– Так все пошли, отчего же было и нам не пойти? – был почти общий их ответ. А ведь все они что-то кричали на сходке и что-то требовали. А теперь по-старому сидят за карточными столами и на бульваре. Только всем знакомым и даже публичным женщинам рассказывают, как весело было в Бутырках, как они там играли в парикмахерскую, издавали юмористический журнал и снимались (каждый притащил с собой по нескольку фотографических карточек, которые наперерыв выпрашивали у этих героев дамы и девицы).
Впрочем, и из искренно убеждённых студентов почти никто не мог ясно высказаться, зачем нужно было движение – по крайней мере, ответы были разноречивы до невозможности. Одни говорили, что хотели автономии университета, однако не объяснили точно, что такое автономия, другие толковали об уставе 63-го года, но оказывалось, что устава не читали. Третьи жаловались на стеснение свободы. Некоторые прямо заявляли, что весь современный университет никуда не годится и всё должно идти насмарку… В подробности же никто не входил.

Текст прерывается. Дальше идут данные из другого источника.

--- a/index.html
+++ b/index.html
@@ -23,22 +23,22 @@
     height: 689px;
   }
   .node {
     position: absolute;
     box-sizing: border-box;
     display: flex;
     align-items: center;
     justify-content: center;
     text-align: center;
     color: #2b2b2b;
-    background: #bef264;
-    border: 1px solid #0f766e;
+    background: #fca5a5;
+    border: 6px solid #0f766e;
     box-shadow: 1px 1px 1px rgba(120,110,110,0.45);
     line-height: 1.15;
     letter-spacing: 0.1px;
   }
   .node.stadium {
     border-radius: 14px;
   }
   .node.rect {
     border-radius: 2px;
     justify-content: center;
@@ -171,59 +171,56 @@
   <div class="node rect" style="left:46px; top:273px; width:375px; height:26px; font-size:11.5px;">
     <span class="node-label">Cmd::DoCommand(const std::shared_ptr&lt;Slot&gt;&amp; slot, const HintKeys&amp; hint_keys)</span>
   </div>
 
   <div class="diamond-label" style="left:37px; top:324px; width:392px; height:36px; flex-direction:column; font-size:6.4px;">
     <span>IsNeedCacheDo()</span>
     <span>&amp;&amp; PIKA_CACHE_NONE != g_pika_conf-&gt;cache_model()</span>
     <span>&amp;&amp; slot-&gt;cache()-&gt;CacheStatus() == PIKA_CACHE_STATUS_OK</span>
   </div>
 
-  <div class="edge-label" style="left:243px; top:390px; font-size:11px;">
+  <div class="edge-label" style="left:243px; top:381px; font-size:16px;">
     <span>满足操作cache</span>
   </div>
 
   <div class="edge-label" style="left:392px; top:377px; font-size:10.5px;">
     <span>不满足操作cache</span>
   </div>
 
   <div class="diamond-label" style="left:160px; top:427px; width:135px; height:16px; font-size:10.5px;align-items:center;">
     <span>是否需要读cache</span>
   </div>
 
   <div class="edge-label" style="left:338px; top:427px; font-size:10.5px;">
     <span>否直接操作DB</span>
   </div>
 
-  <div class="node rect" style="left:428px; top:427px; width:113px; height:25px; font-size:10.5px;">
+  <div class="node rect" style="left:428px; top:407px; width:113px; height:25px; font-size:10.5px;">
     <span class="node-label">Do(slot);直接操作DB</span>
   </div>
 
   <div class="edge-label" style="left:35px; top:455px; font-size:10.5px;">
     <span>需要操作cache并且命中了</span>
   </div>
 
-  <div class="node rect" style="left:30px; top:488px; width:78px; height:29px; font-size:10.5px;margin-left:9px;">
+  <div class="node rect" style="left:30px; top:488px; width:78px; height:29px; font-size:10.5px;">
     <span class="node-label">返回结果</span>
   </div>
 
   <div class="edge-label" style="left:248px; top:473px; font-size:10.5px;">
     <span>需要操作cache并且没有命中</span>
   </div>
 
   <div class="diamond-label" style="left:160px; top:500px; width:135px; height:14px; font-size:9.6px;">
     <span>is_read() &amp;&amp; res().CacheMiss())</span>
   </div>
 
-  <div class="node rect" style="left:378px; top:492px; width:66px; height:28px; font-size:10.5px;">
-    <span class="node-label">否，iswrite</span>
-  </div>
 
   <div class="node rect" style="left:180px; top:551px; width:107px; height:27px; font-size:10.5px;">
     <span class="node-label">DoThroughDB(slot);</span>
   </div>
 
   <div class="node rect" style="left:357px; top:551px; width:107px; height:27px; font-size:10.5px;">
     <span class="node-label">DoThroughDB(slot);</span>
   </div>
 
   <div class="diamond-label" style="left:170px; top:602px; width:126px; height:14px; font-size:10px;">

– Это должно быть всякому известно, – отвечали студенты Смирнову.
Единственный пункт, на котором сходились все, – желание избавить потерпевших товарищей от наказания, которое им грозило.
Но ведь эта была внешняя причина, проистекающая из самого движения. А вопрос оставался открытым:
– Зачем нужно было движение? Почему оно кончилось так несуразно, кончилось ничем?
На второй вопрос Смирнов скоро нашёл ответ. Огромное большинство студентов не выстрадало, не сознавало в глубине души несовершенства академической жизни. И поэтому всё у них было поверхностно, и так скоро они охладевали.
«Буря в стакане воды», – подумал Смирнов.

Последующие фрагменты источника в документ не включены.